Version comparison data:
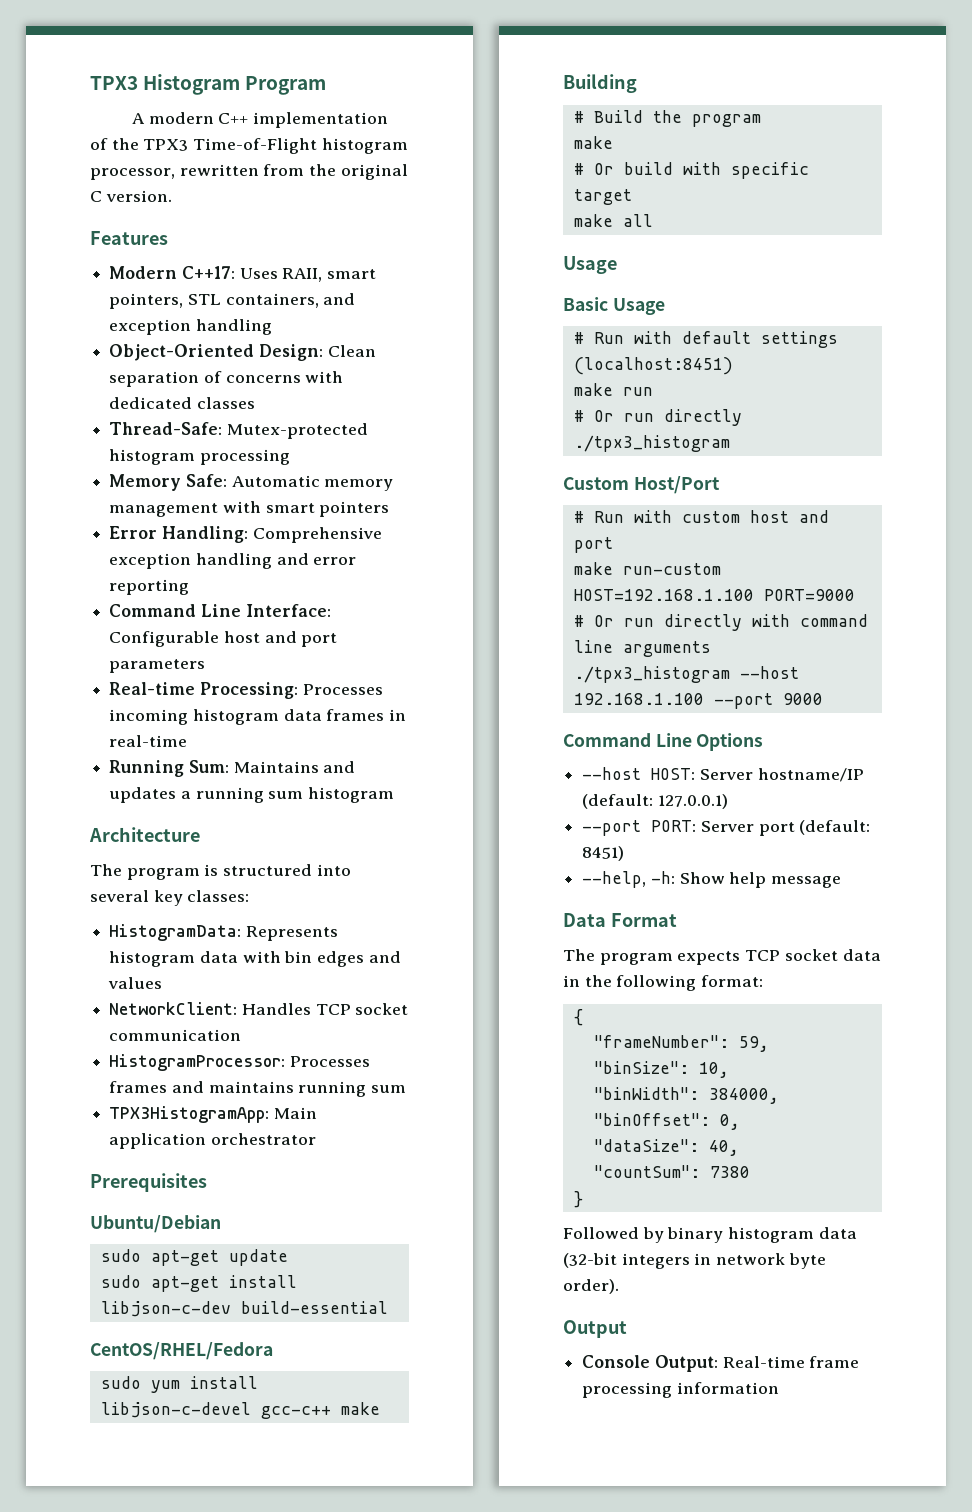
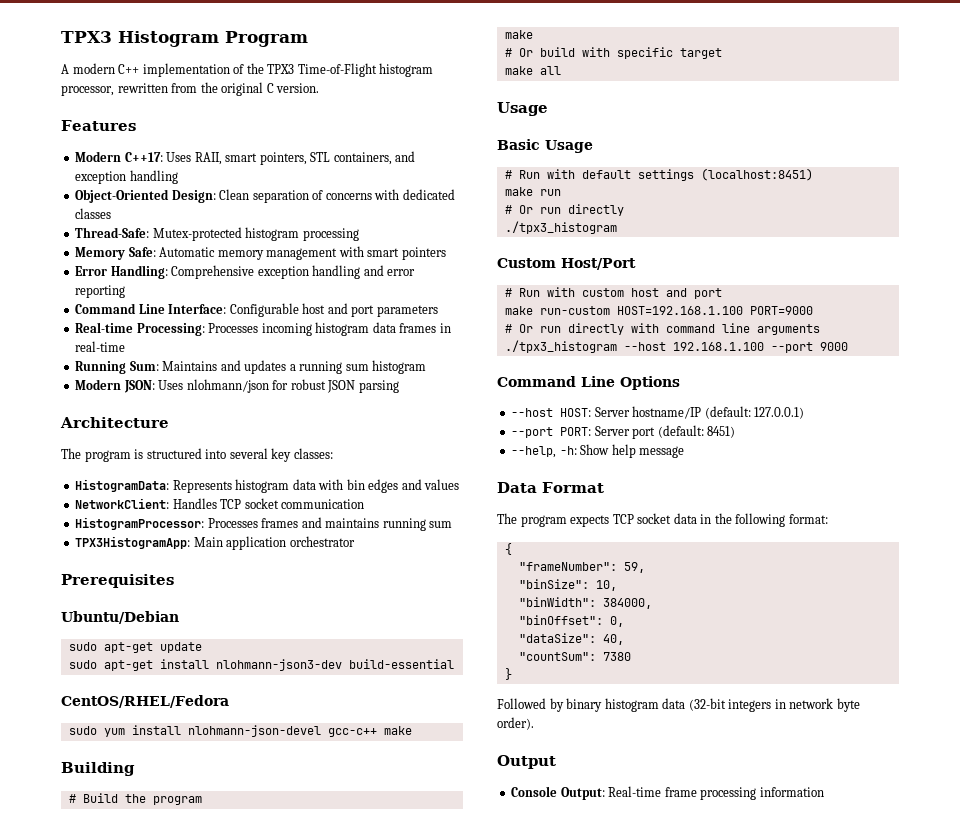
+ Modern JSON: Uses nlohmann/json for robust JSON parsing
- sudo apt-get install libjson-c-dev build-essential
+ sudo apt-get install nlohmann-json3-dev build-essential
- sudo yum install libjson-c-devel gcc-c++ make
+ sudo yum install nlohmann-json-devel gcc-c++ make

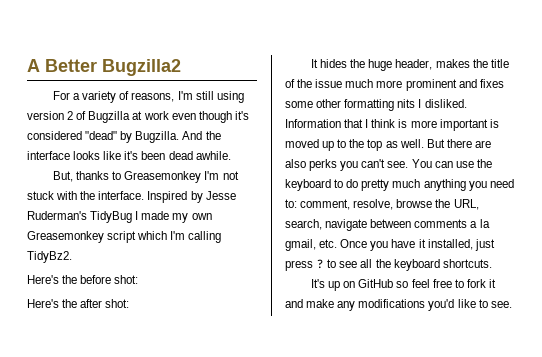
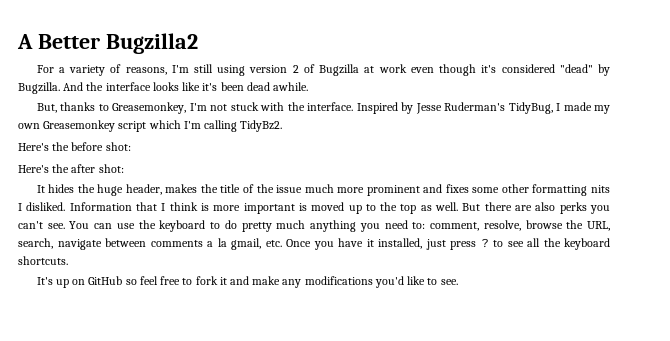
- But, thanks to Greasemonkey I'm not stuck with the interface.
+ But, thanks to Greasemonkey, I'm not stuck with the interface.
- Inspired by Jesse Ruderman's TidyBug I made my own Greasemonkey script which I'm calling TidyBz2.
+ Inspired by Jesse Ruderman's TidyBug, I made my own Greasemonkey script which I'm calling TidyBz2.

Prompt: Please return, exactly and with pictures omitted, the lines from the line holding "install nlohmann-json3-dev build-essential" through the end of the data above, inclusive.

Answer box:
+ sudo apt-get install nlohmann-json3-dev build-essential
- sudo yum install libjson-c-devel gcc-c++ make
+ sudo yum install nlohmann-json-devel gcc-c++ make

- But, thanks to Greasemonkey I'm not stuck with the interface.
+ But, thanks to Greasemonkey, I'm not stuck with the interface.
- Inspired by Jesse Ruderman's TidyBug I made my own Greasemonkey script which I'm calling TidyBz2.
+ Inspired by Jesse Ruderman's TidyBug, I made my own Greasemonkey script which I'm calling TidyBz2.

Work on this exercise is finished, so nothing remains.